Tom or Tom‐Tom, or sometimes Tom Piper, is a thieving English boy who is the son of a piper, although at times said to instead be the son of a baker or a preacher, and is best known for having stolen a pig but has also stolen other things, and who is himself a proficient piper, although his repertoire is said to be very limited. He has on occasion been called Tom Thumb but is clearly someone different than the earlier and better‐known Tom Thumb. His counterpart in the world of Mother Wild Goose is Jack Daw, a corvid that steals a mechanical pig.

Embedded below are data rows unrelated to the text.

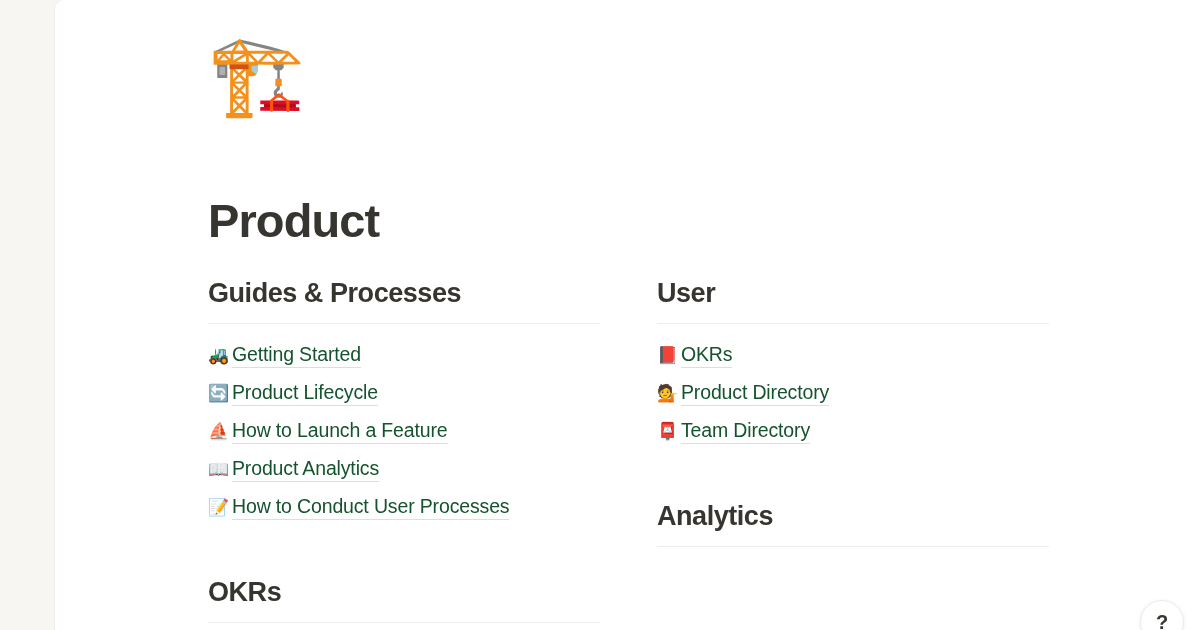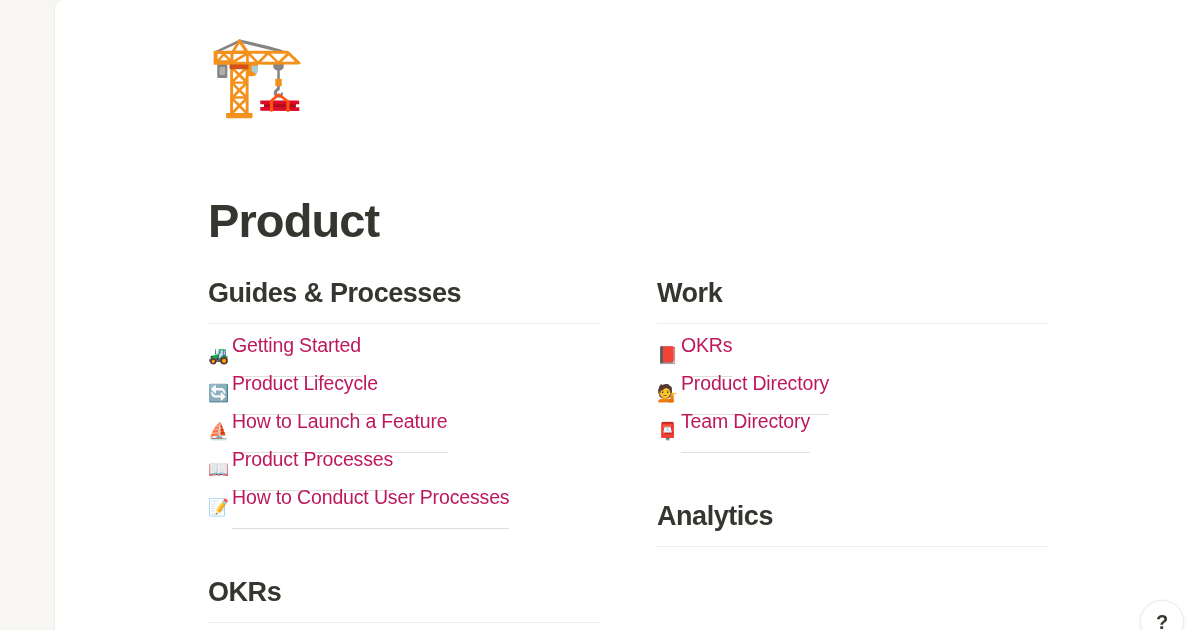--- a/index.html
+++ b/index.html
@@ -121,25 +121,25 @@
     font-size: 17px;
     line-height: 1;
     width: 24px;
     flex: 0 0 24px;
     text-align: left;
     user-select: none;
   }
 
   .link-label {
     font-size: 19.5px;
-    color: #be185d;
+    color: #14532d;
     letter-spacing: -0.15px;
     text-decoration: none;
     border-bottom: 1px solid #dfdedb;
-    padding-bottom: 19px;
+    padding-bottom: 1px;
     line-height: 1.25;
     white-space: nowrap;
   }
 
   
   .help-button {
     position: absolute;
     right: 16px;
     bottom: -14px;
     width: 44px;
@@ -187,40 +187,40 @@
               <li class="link-row">
                 <span class="link-emoji">🔄</span>
                 <a class="link-label" href="#">Product Lifecycle</a>
               </li>
               <li class="link-row">
                 <span class="link-emoji">⛵</span>
                 <a class="link-label" href="#">How to Launch a Feature</a>
               </li>
               <li class="link-row">
                 <span class="link-emoji">📖</span>
-                <a class="link-label" href="#">Product Processes</a>
+                <a class="link-label" href="#">Product Analytics</a>
               </li>
               <li class="link-row">
                 <span class="link-emoji">📝</span>
                 <a class="link-label" href="#">How to Conduct User Processes</a>
               </li>
             </ul>
           </div>
 
           <div class="section">
             <h2 class="section-heading">OKRs</h2>
             <div class="section-divider"></div>
           </div>
 
         </div>
 
         <div class="column">
 
           <div class="section">
-            <h2 class="section-heading">Work</h2>
+            <h2 class="section-heading">User</h2>
             <div class="section-divider"></div>
             <ul class="link-list">
               <li class="link-row">
                 <span class="link-emoji">📕</span>
                 <a class="link-label" href="#">OKRs</a>
               </li>
               <li class="link-row">
                 <span class="link-emoji">💁</span>
                 <a class="link-label" href="#">Product Directory</a>
               </li>

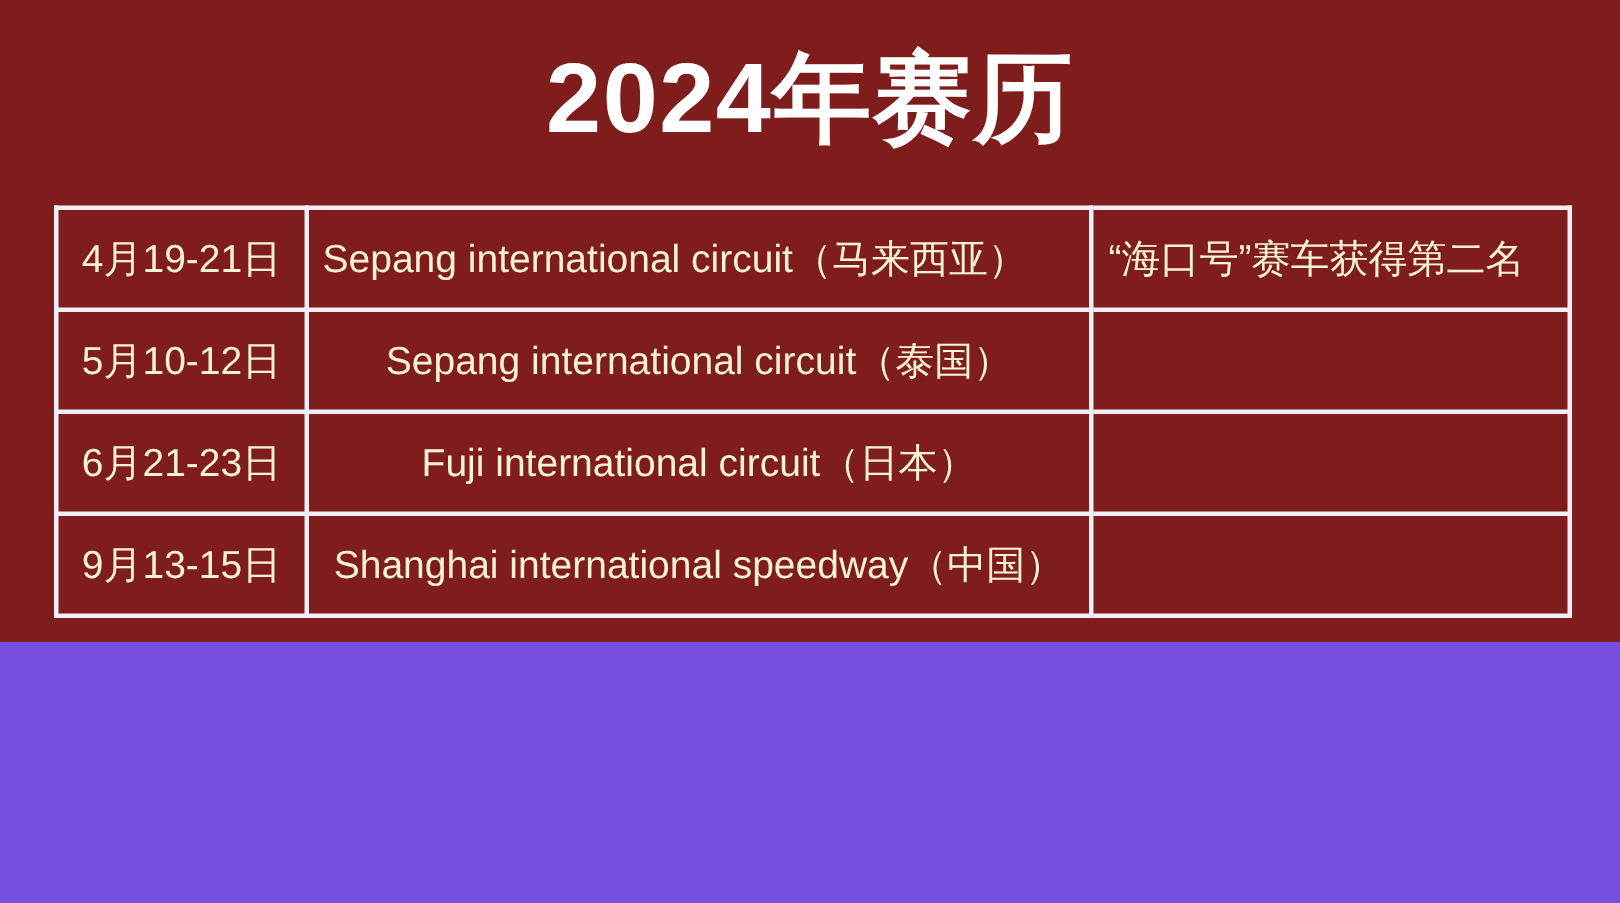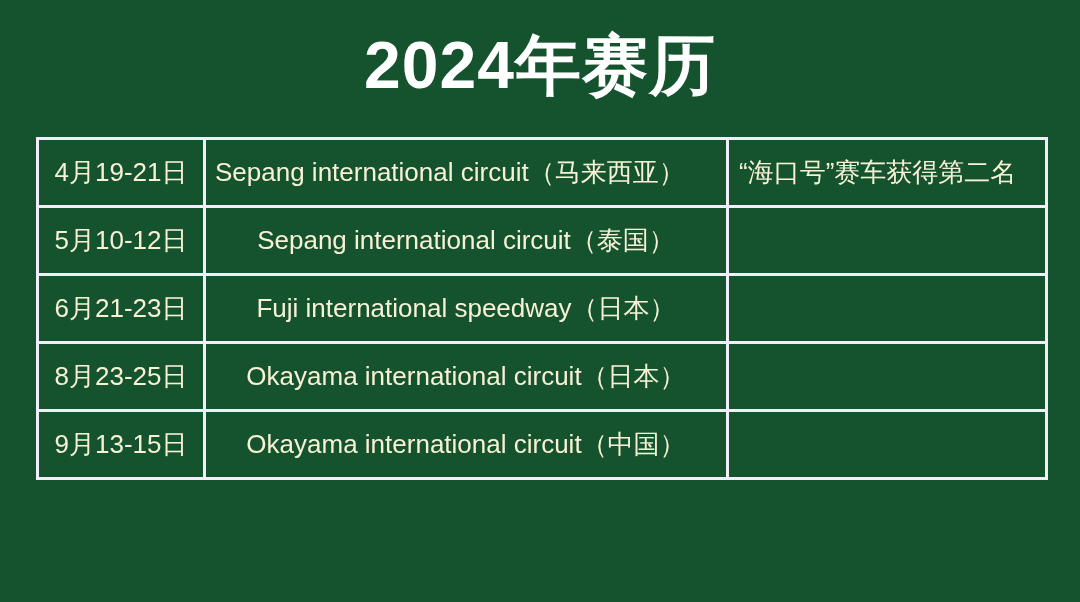--- a/index.html
+++ b/index.html
@@ -10,22 +10,22 @@
     width: 1080px;
     height: 602px;
     background: #7650DC;
     font-family: "Liberation Sans", "DejaVu Sans", sans-serif;
     overflow: hidden;
   }
 
   .slide {
     position: relative;
     width: 1080px;
-    height: 602px;
-    background: #14532d;
+    height: 428px;
+    background: #7f1d1d;
     box-sizing: border-box;
   }
 
   .title {
     position: absolute;
     left: 0;
     top: 28px;
     width: 1080px;
     text-align: center;
     color: #FFFFFF;
@@ -95,29 +95,24 @@
         <td class="col-circuit long">Sepang international circuit（马来西亚）</td>
         <td class="col-note">“海口号”赛车获得第二名</td>
       </tr>
       <tr>
         <td class="col-date">5月10-12日</td>
         <td class="col-circuit">Sepang international circuit（泰国）</td>
         <td class="col-note"></td>
       </tr>
       <tr>
         <td class="col-date">6月21-23日</td>
-        <td class="col-circuit">Fuji international speedway（日本）</td>
-        <td class="col-note"></td>
-      </tr>
-      <tr>
-        <td class="col-date">8月23-25日</td>
-        <td class="col-circuit">Okayama international circuit（日本）</td>
+        <td class="col-circuit">Fuji international circuit（日本）</td>
         <td class="col-note"></td>
       </tr>
       <tr>
         <td class="col-date">9月13-15日</td>
-        <td class="col-circuit">Okayama international circuit（中国）</td>
+        <td class="col-circuit">Shanghai international speedway（中国）</td>
         <td class="col-note"></td>
       </tr>
     </tbody>
   </table>
 
 </div>
 
 </body></html>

16th and 17th centuries. By at least some point in the 16th century, the name “Tom Piper” had become associated with the pipers who accompanied Morris dancers (“Dissertation on the Ancient English Morris Dance” and others), and so the various uses of the name at that time would seem to be unrelated to the 18th‐century pig thief. Among these is a reference to “Will Piper” in a 1593 eclogue from Idea that was revised (in 1606?) to read “Tom Piper.”

In 1611, a commendatory poem in the book Coryats Crudities compares renowned traveler Thomas Coryat to others named Tom, including a Tom Piper about whom the narration preserves only a fragment of biographical information: “Tom Piper is gone out, and mirth bewailes/He neuer will come in to tell vs tales.” Although it is possible that this refers to the same 18th‐century Tom Piper of nursery‐rhyme and chapbook fame, it instead may be that the text is suggesting that this 17th‐century Tom Piper may have died in the course of his only known adventure (“Incipit Iacobus Field”). The 1894 edition of Dictionary of Phrase and Fable extrapolates on the idea of telling tales and claims Tom is a storyteller comparable to the most eminent storyteller of all: “There is apparently another Tom Piper … of whom nothing is now known. He seems to have been a sort of Mother Goose, or raconteur of short tales.”